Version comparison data
-=-=-=-=-

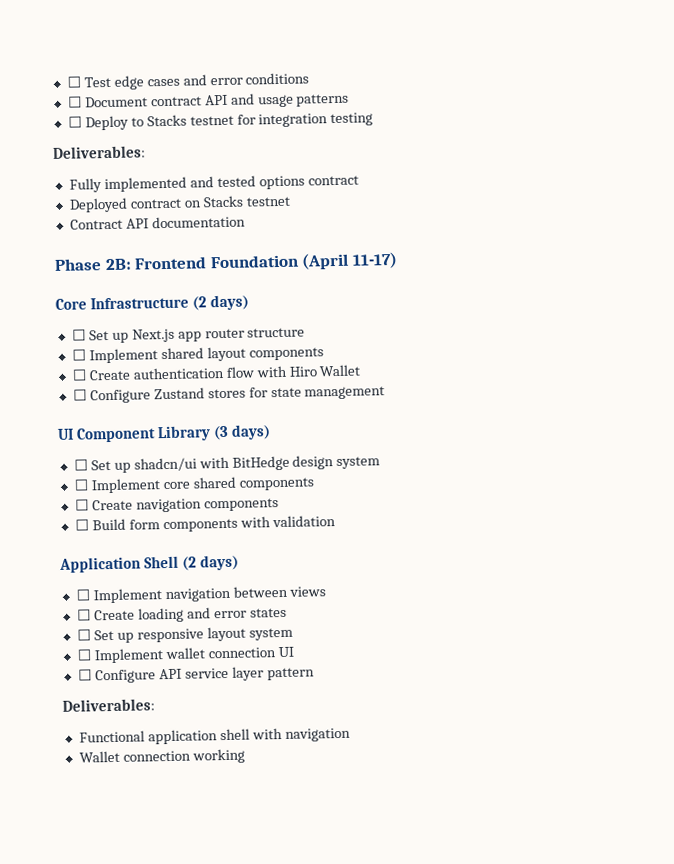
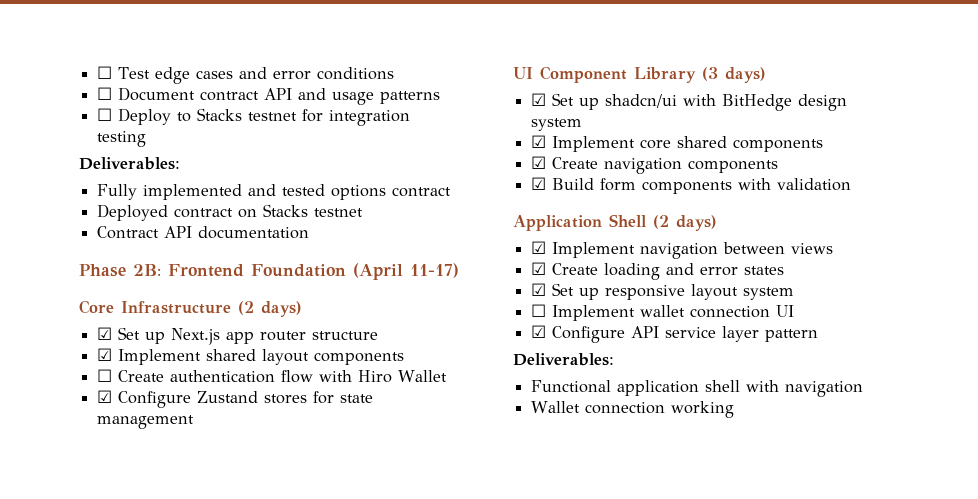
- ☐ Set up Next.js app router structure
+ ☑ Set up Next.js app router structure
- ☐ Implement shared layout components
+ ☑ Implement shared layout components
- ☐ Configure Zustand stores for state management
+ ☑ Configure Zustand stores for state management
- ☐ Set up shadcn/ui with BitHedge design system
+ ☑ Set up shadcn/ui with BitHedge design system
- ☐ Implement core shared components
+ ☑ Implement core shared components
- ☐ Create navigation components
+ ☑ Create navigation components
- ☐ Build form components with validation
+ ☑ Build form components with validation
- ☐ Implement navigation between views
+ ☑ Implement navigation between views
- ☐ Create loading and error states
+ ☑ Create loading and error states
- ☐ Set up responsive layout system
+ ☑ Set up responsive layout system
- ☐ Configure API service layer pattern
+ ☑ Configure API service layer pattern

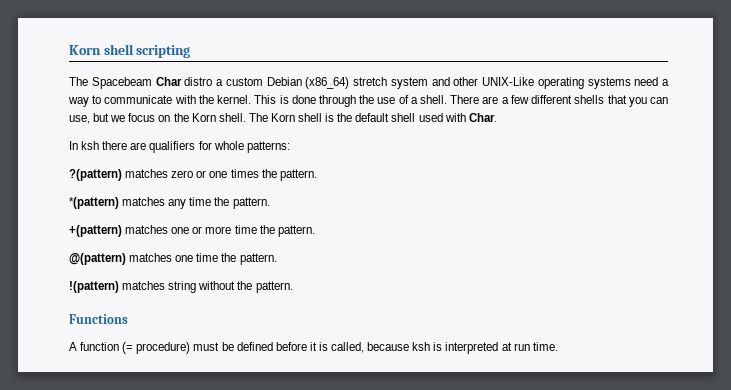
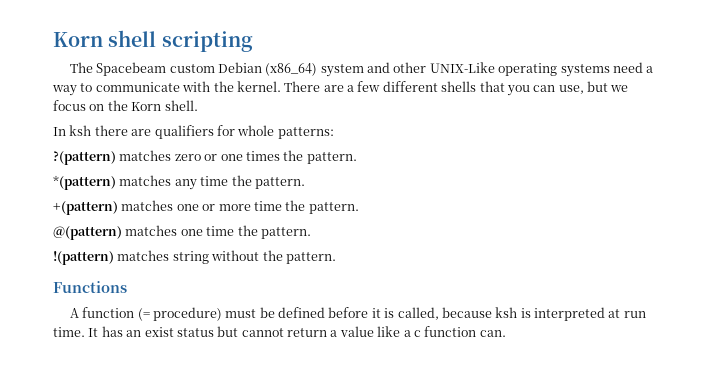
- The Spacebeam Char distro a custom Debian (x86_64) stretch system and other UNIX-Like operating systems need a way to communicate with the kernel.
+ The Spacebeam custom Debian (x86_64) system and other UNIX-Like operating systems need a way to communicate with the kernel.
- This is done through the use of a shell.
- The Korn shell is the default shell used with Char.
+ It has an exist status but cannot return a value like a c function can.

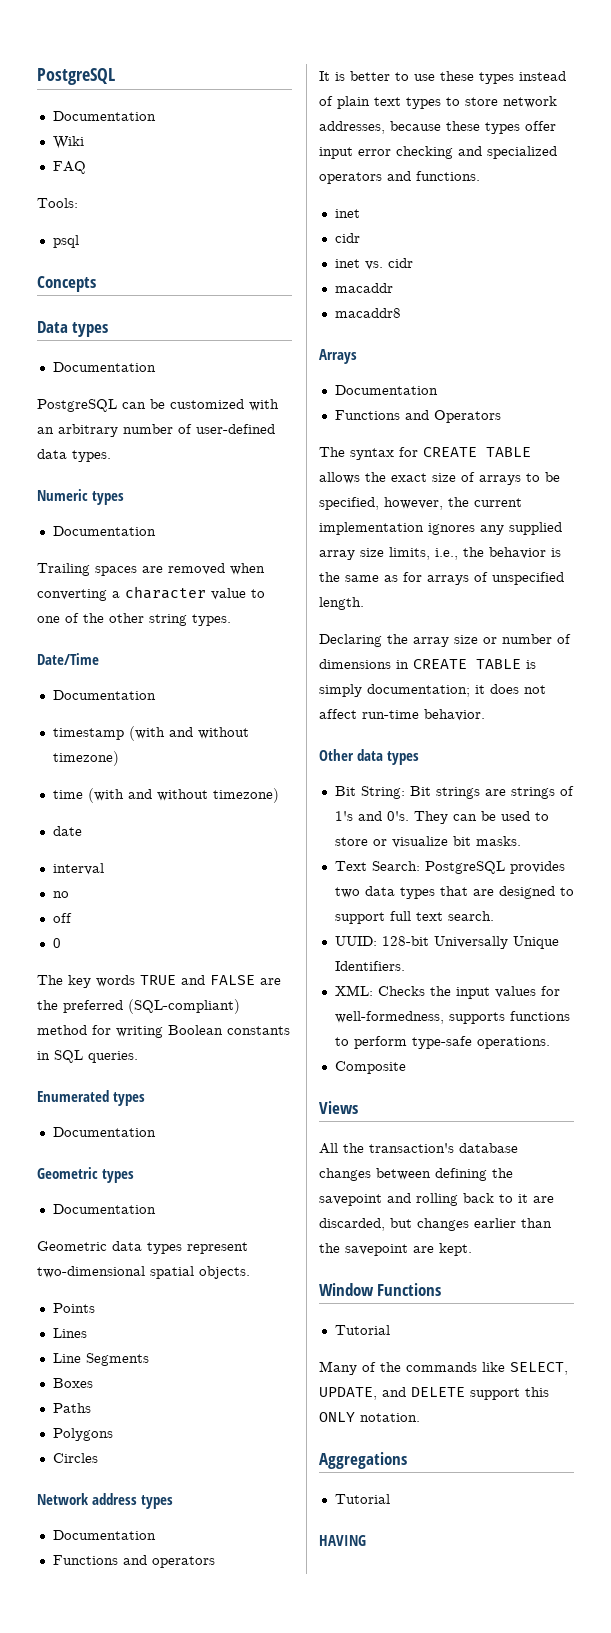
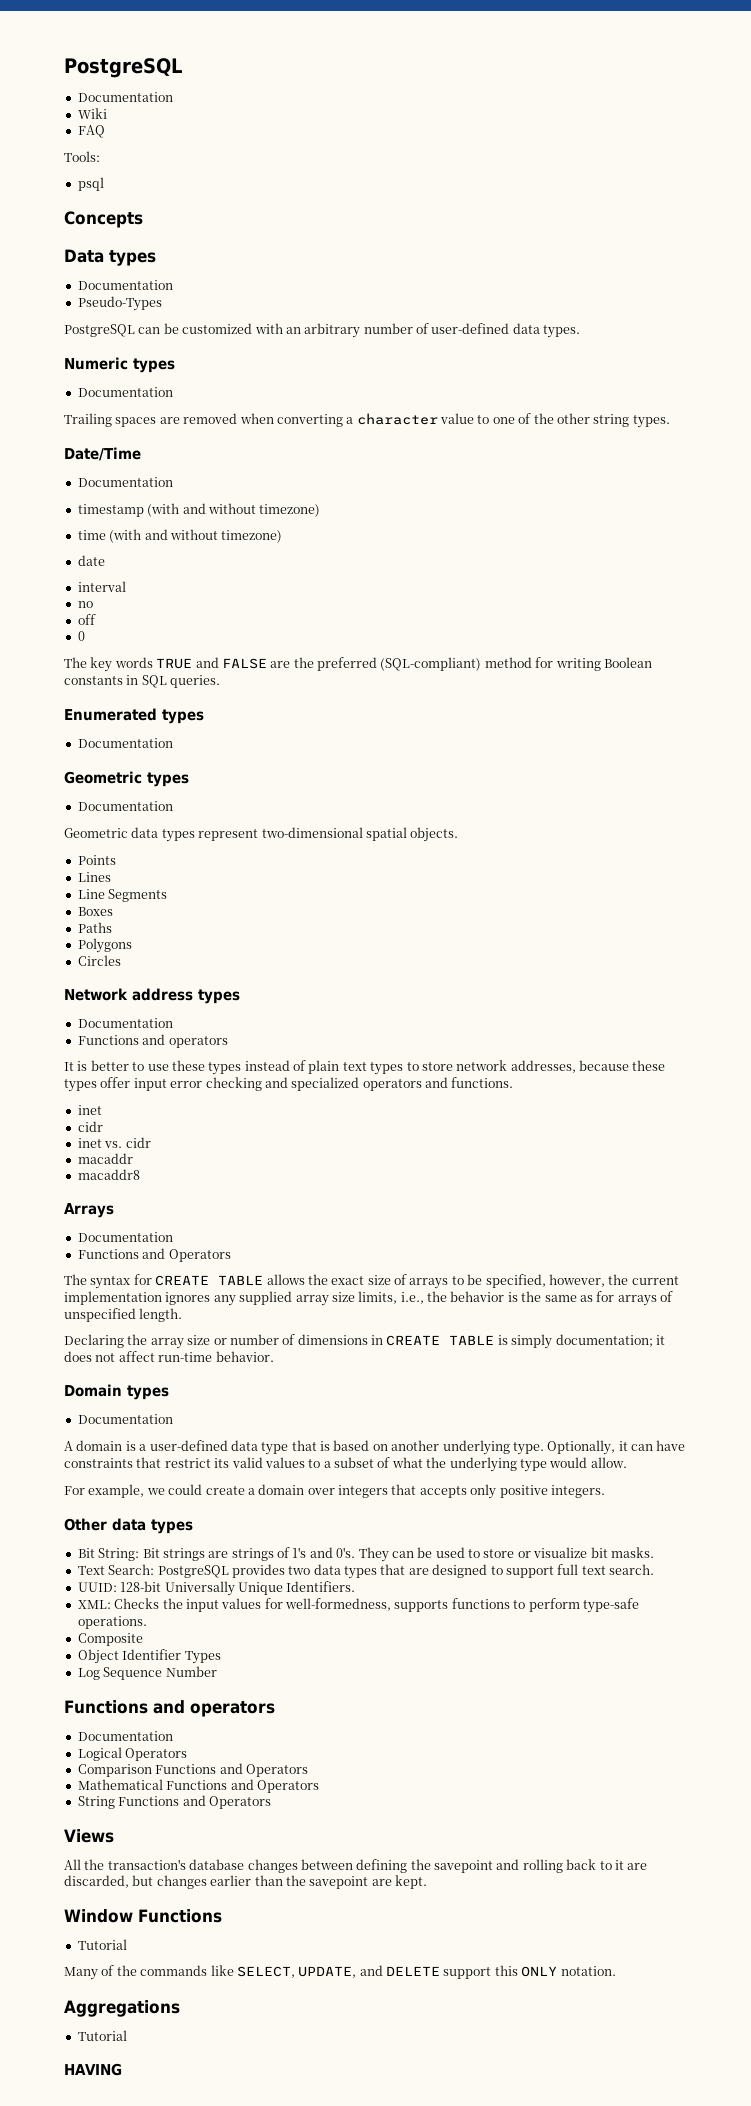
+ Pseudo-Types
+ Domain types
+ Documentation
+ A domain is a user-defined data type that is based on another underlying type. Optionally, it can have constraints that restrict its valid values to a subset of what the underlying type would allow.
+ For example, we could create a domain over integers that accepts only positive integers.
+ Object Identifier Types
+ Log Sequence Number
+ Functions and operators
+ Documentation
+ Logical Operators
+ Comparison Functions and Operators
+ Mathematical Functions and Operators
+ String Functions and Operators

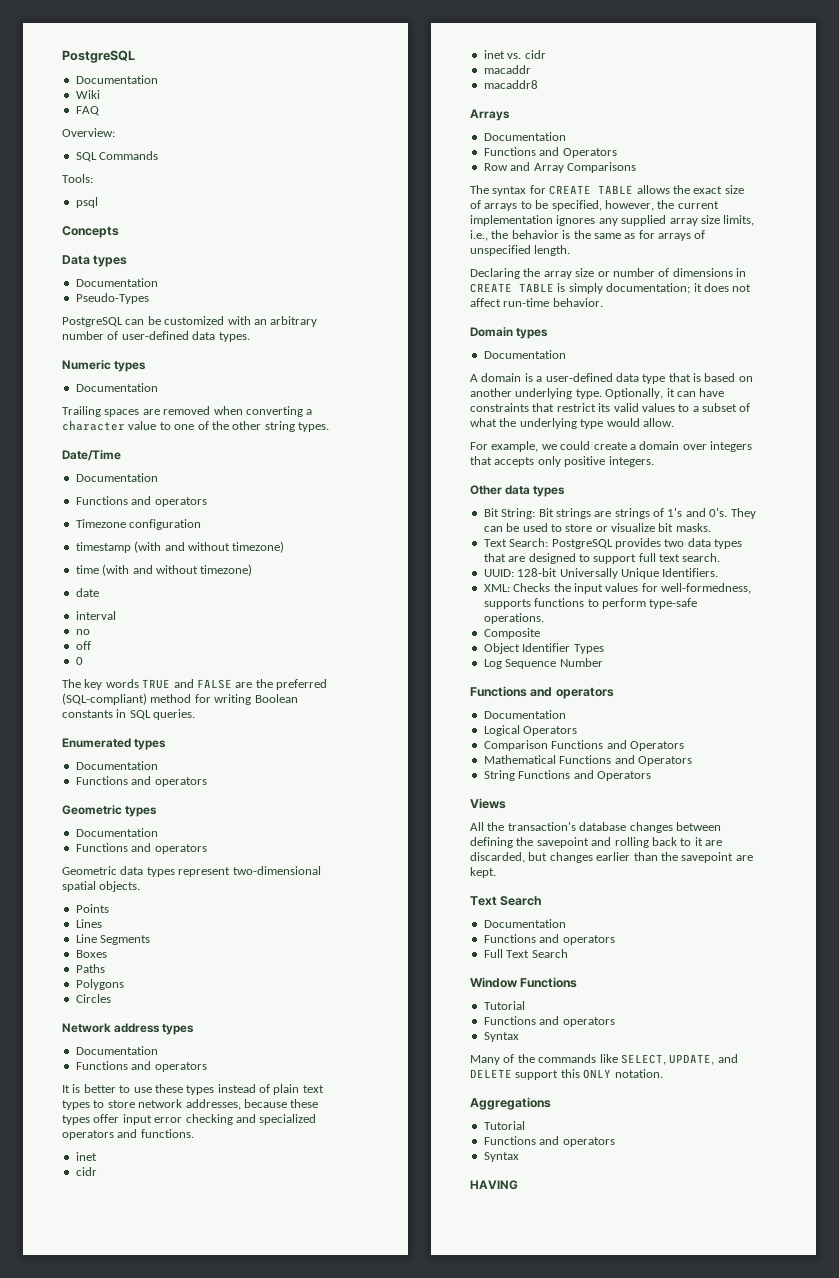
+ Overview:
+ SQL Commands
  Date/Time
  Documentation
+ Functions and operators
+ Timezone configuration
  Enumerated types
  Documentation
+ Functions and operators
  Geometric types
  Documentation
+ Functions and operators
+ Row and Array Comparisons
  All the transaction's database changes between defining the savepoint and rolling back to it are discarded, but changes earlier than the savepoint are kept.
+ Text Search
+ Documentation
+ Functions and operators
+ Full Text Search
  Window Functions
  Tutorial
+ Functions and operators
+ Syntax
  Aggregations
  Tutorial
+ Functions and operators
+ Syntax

-=-=-=-=-

> **Assignment**
Across these entries, count each line where the string "pattern" shows up. Give only the count.

> **Solution below**
2